----- Available data

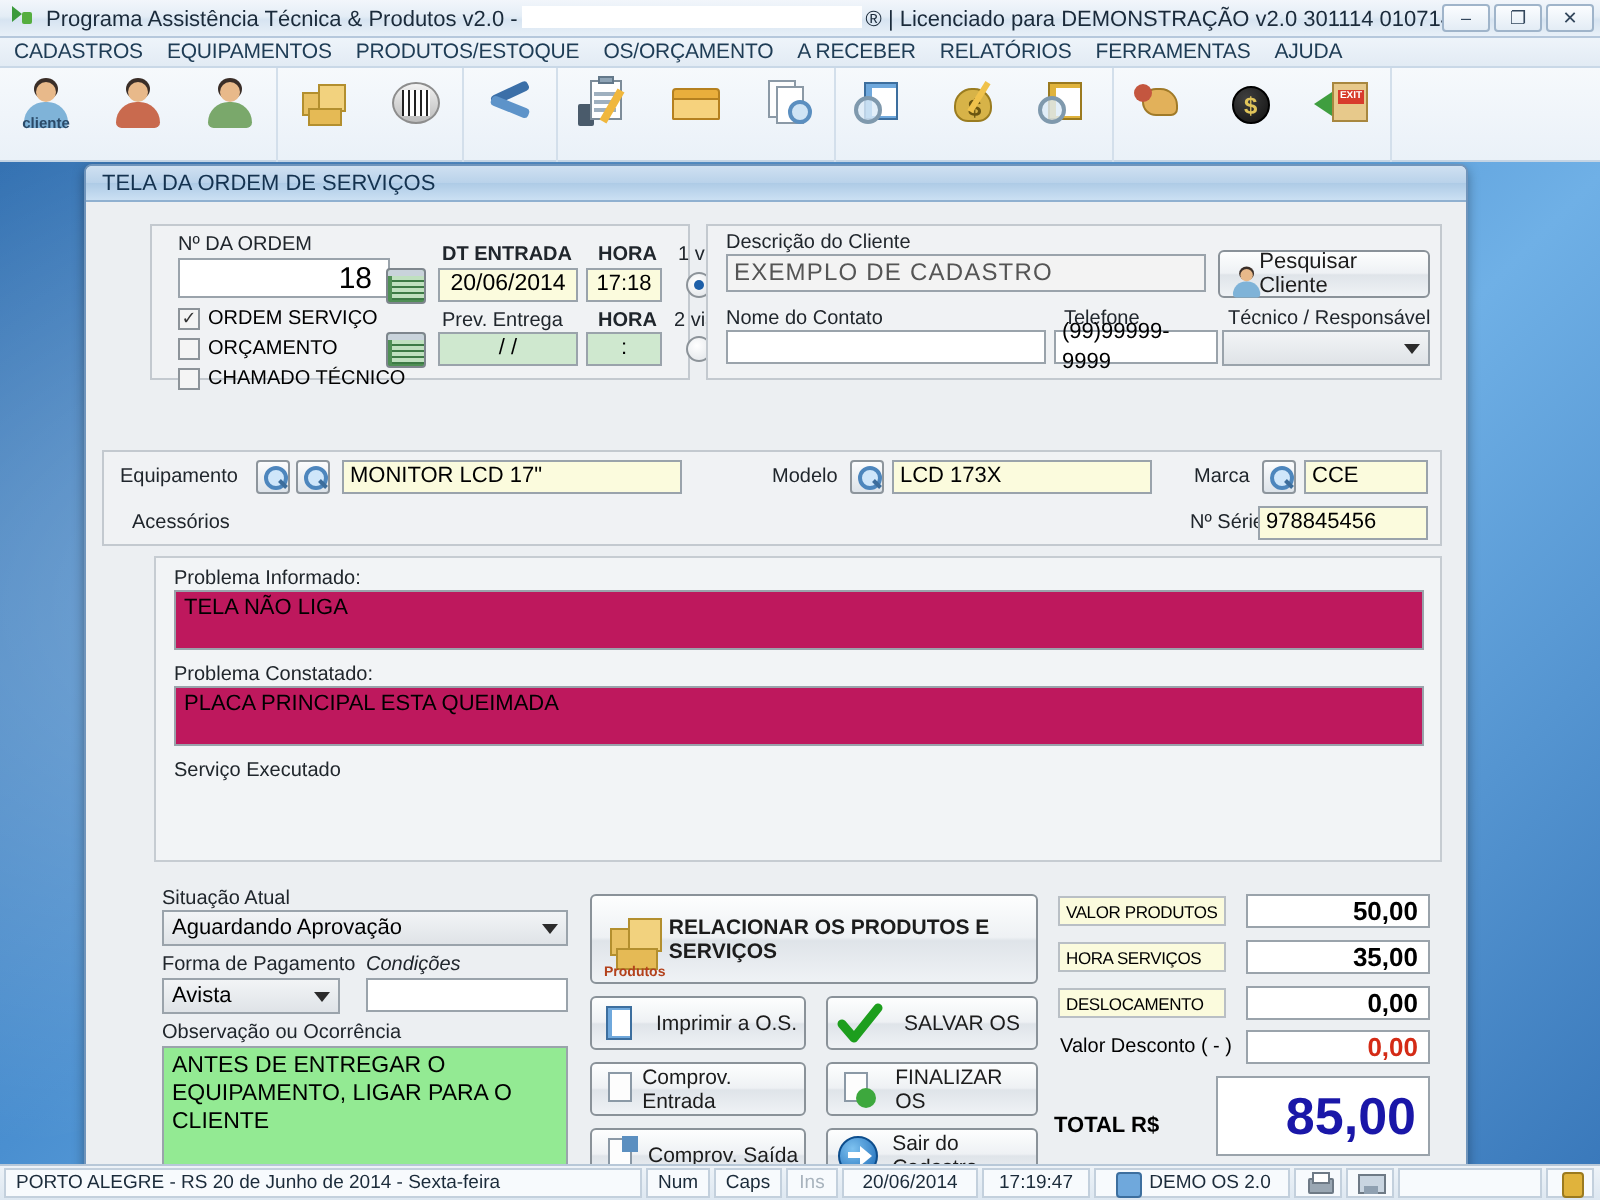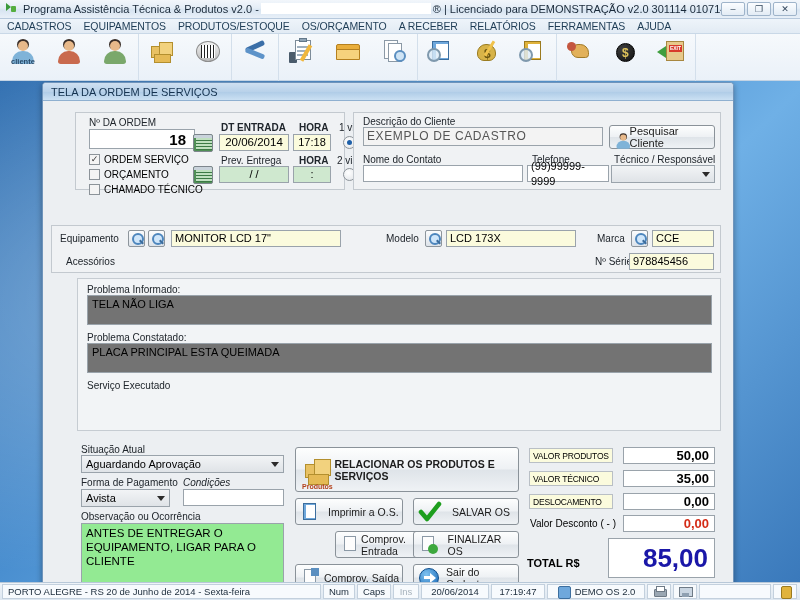--- a/index.html
+++ b/index.html
@@ -518,7 +518,7 @@
         <div class="panel" style="position:absolute;left:32px;top:11px;width:270px;height:78px;"></div>
 
         <div style="position:absolute;left:46px;top:16px;" class="lbl-sm">Nº DA ORDEM</div>
-        <div class="txt right" style="position:absolute;left:46px;top:28px;width:106px;height:20px;font-size:15px;font-weight:bold;padding-right:8px;">18</div>
+        <div class="txt right" style="position:absolute;left:46px;top:28px;width:106px;height:20px;font-size:15px;font-weight:normal;padding-right:8px;">18</div>
 
         <div class="chk" style="position:absolute;left:46px;top:53px;">
           <span class="box on"></span>

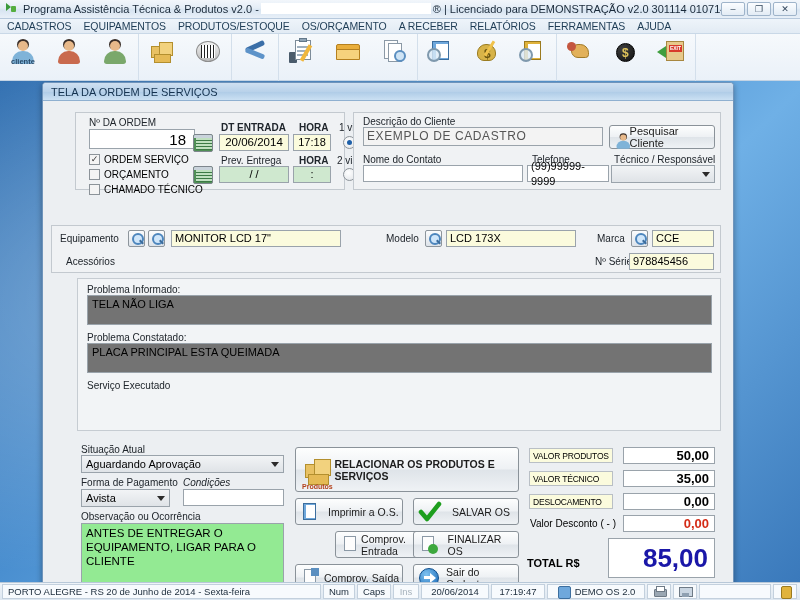--- a/index.html
+++ b/index.html
@@ -305,7 +305,7 @@
   }
   .memo {
     border:1px solid #9aa3ab;
-    background:#737373;
+    background:#be185d;
     font-size:11px;
     padding:2px 4px;
     line-height:13px;

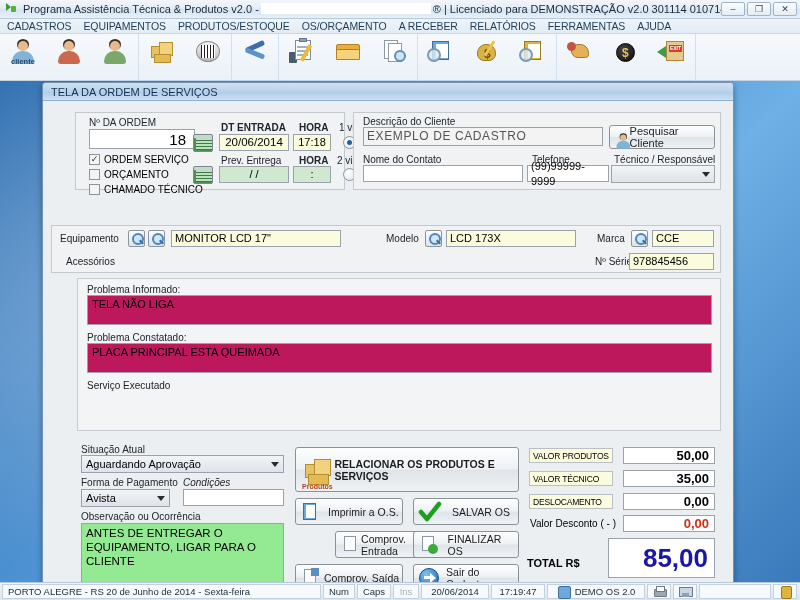--- a/index.html
+++ b/index.html
@@ -687,7 +687,7 @@
         <div class="valbox-lbl" style="position:absolute;left:486px;top:347px;width:84px;">VALOR PRODUTOS</div>
         <div class="valbox-num" style="position:absolute;left:580px;top:346px;width:92px;">50,00</div>
 
-        <div class="valbox-lbl" style="position:absolute;left:486px;top:370px;width:84px;">VALOR TÉCNICO</div>
+        <div class="valbox-lbl" style="position:absolute;left:486px;top:370px;width:84px;">HORA SERVIÇOS</div>
         <div class="valbox-num" style="position:absolute;left:580px;top:369px;width:92px;">35,00</div>
 
         <div class="valbox-lbl" style="position:absolute;left:486px;top:393px;width:84px;">DESLOCAMENTO</div>

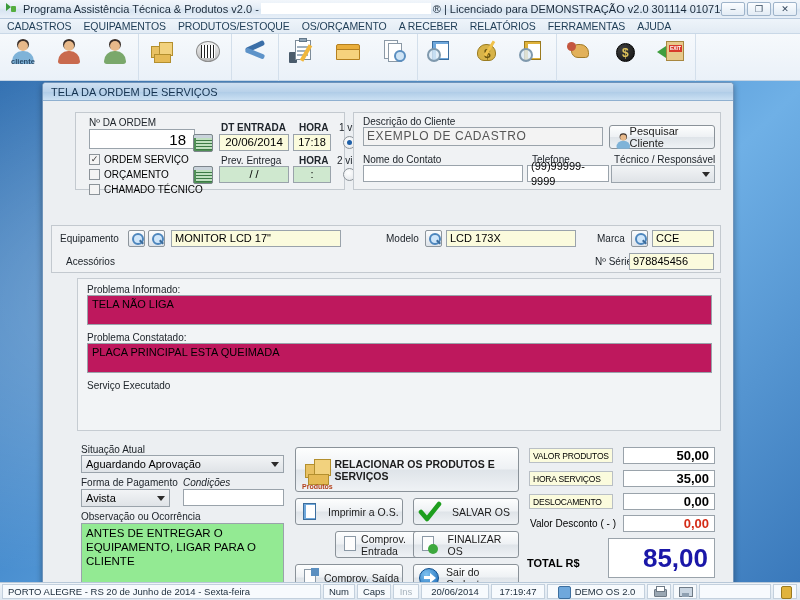--- a/index.html
+++ b/index.html
@@ -652,7 +652,7 @@
           <span class="btxt" style="font-size:10.5px;margin-left:10px;">SALVAR OS</span>
         </div>
 
-        <div class="btn" style="position:absolute;left:252px;top:430px;width:108px;height:27px;margin-left:40px;">
+        <div class="btn" style="position:absolute;left:252px;top:430px;width:108px;height:27px;">
           <span class="ic ic-doc" style="width:22px;height:22px;">
               <span class="p1" style="left:4px;top:2px;width:12px;height:15px;"></span>
             </span>

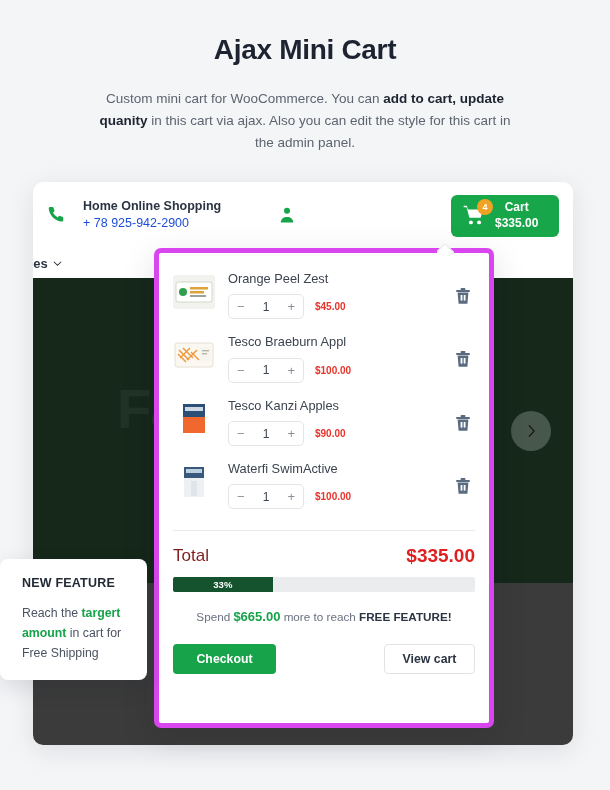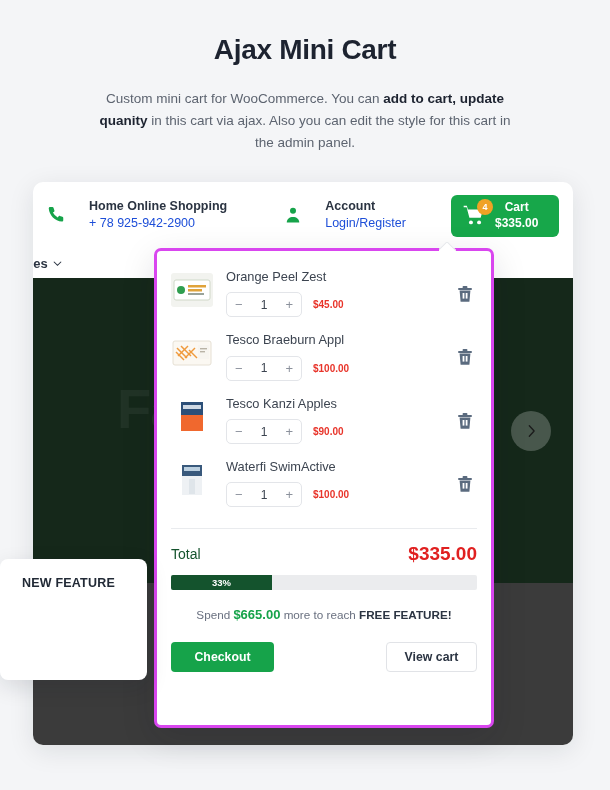--- a/index.html
+++ b/index.html
@@ -39,7 +39,7 @@
     display: flex; align-items: center;
     padding: 0 12px 0 14px;
   }
-  .tb-block { display: flex; align-items: center; gap: 22px; }
+  .tb-block { display: flex; align-items: center; gap: 16px; }
   .tb-phone { margin-left: 0; }
   .tb-account { margin-left: 56px; }
   .tb-lines { display: flex; flex-direction: column; line-height: 1.35; }

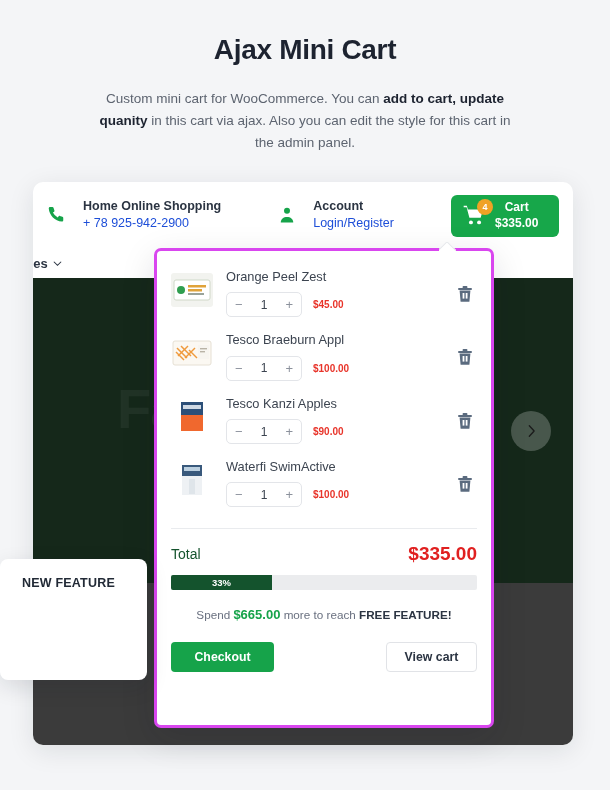--- a/index.html
+++ b/index.html
@@ -249,10 +249,6 @@
             <path d="M4.5 21c0-4.2 3.4-6.6 7.5-6.6s7.5 2.4 7.5 6.6z"></path>
           </svg>
         </span>
-        <div class="tb-lines">
-          <span class="tb-top">Account</span>
-          <span class="tb-bot">Login/Register</span>
-        </div>
       </div>
 
       <button class="cart-btn">

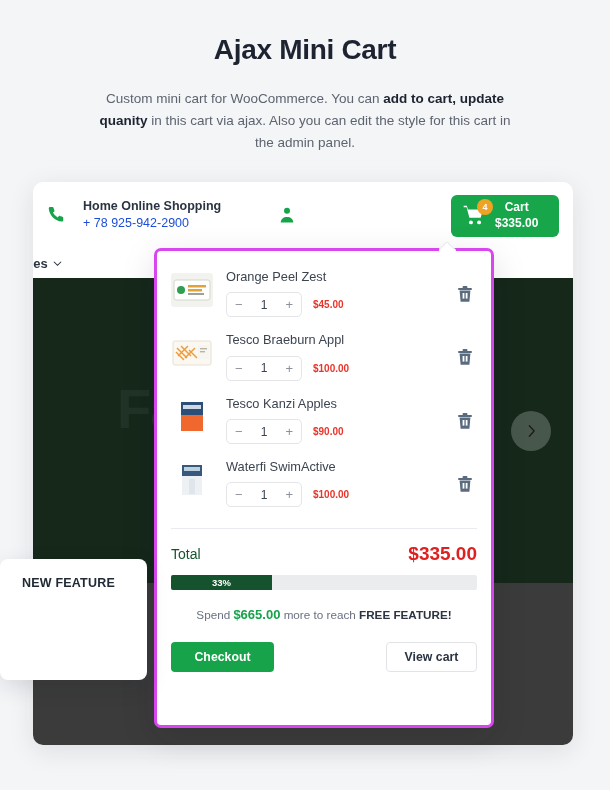--- a/index.html
+++ b/index.html
@@ -106,7 +106,7 @@
   .minicart {
     position: absolute; left: 154px; top: 248px;
     width: 340px; height: 480px;
-    background: #fff; border: 3px solid #d946ef;
+    background: #fff; border: 5px solid #d946ef;
     border-radius: 7px;
     box-shadow: 0 10px 34px rgba(20,25,40,.13);
     display: flex; flex-direction: column;

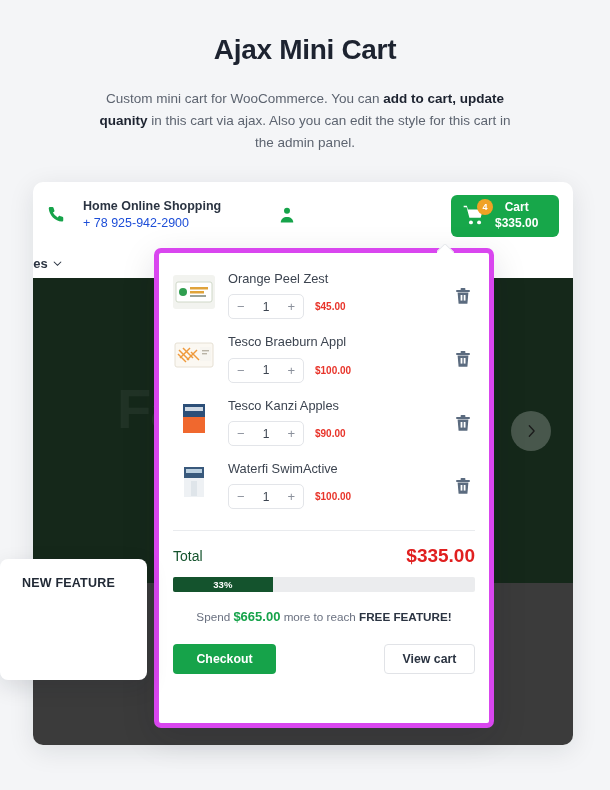--- a/index.html
+++ b/index.html
@@ -161,7 +161,7 @@
     display: flex; align-items: center; justify-content: space-between;
     padding: 14px 14px 10px 14px;
   }
-  .tot-label { font-size: 14px; color: #14532d; }
+  .tot-label { font-size: 17px; color: #7f1d1d; }
   .tot-val { font-size: 19px; font-weight: bold; color: #e02020; }
 
   .bar-outer {

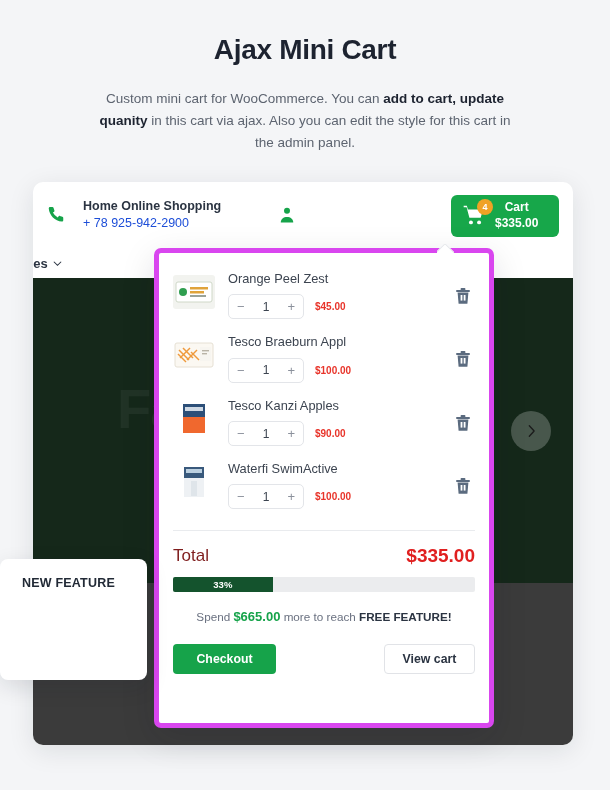--- a/index.html
+++ b/index.html
@@ -456,6 +456,9 @@
 
   <div class="feature">
     <div class="ft-title">NEW FEATURE</div>
+    <div class="ft-body">
+      <span>Reach the </span><b>targert amount</b><span> in cart for Free Shipping</span>
+    </div>
   </div>
 
 </div>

----------

Exercise goal: All that belongs in the answer is the lines from the line with "5px solid #d946ef;" through the closing line of the entries, inclusive, transcribed exactly and free of pictures.

Result of this task:
+    background: #fff; border: 5px solid #d946ef;
     border-radius: 7px;
     box-shadow: 0 10px 34px rgba(20,25,40,.13);
     display: flex; flex-direction: column;

--- a/index.html
+++ b/index.html
@@ -161,7 +161,7 @@
     display: flex; align-items: center; justify-content: space-between;
     padding: 14px 14px 10px 14px;
   }
-  .tot-label { font-size: 14px; color: #14532d; }
+  .tot-label { font-size: 17px; color: #7f1d1d; }
   .tot-val { font-size: 19px; font-weight: bold; color: #e02020; }
 
   .bar-outer {

--- a/index.html
+++ b/index.html
@@ -456,6 +456,9 @@
 
   <div class="feature">
     <div class="ft-title">NEW FEATURE</div>
+    <div class="ft-body">
+      <span>Reach the </span><b>targert amount</b><span> in cart for Free Shipping</span>
+    </div>
   </div>
 
 </div>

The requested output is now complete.